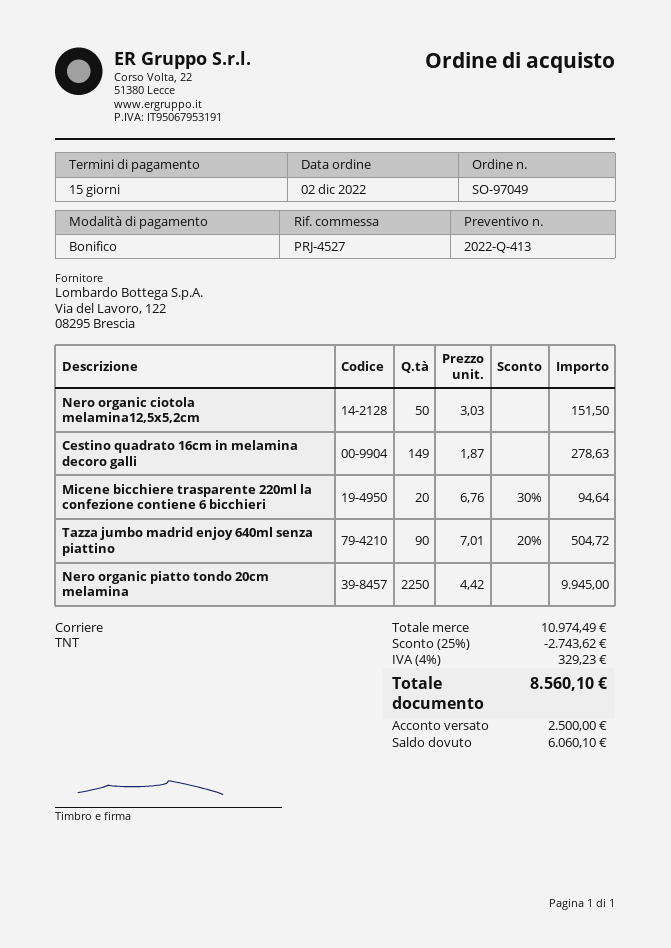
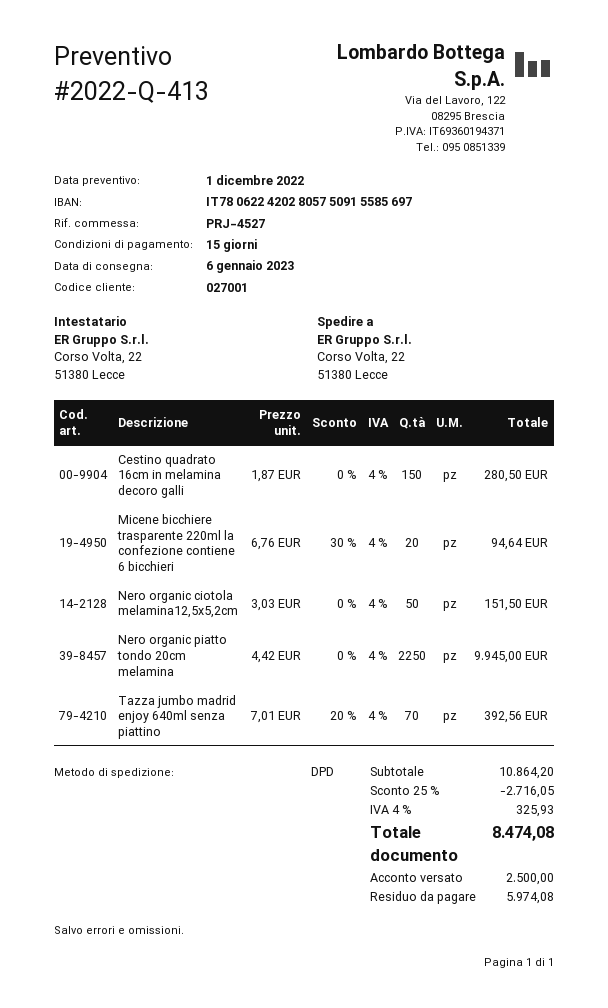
shipping method: TNT -> DPD
Cestino quadrato 16cm in melamina decoro galli: 149 x 1.87 = 278.63 -> 150 x 1.87 = 280.50
Tazza jumbo madrid enjoy 640ml senza piattino: 90 x 7.01 - 20% = 504.72 -> 70 x 7.01 - 20% = 392.56
subtotal: 10974.49 -> 10864.20
discount: 25% = 2743.62 -> 25% = 2716.05
tax: 4% = 329.23 -> 4% = 325.93
total: 8560.10 -> 8474.08
balance: 6060.10 -> 5974.08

## [WHAT THE EXERCISE ASKS]
From the line with "tax: 4% = 329.23 -> 4% = 325.93" to the final line of the entries above, return every line exactly as written.

## [YOUR SOLUTION]
tax: 4% = 329.23 -> 4% = 325.93
total: 8560.10 -> 8474.08
balance: 6060.10 -> 5974.08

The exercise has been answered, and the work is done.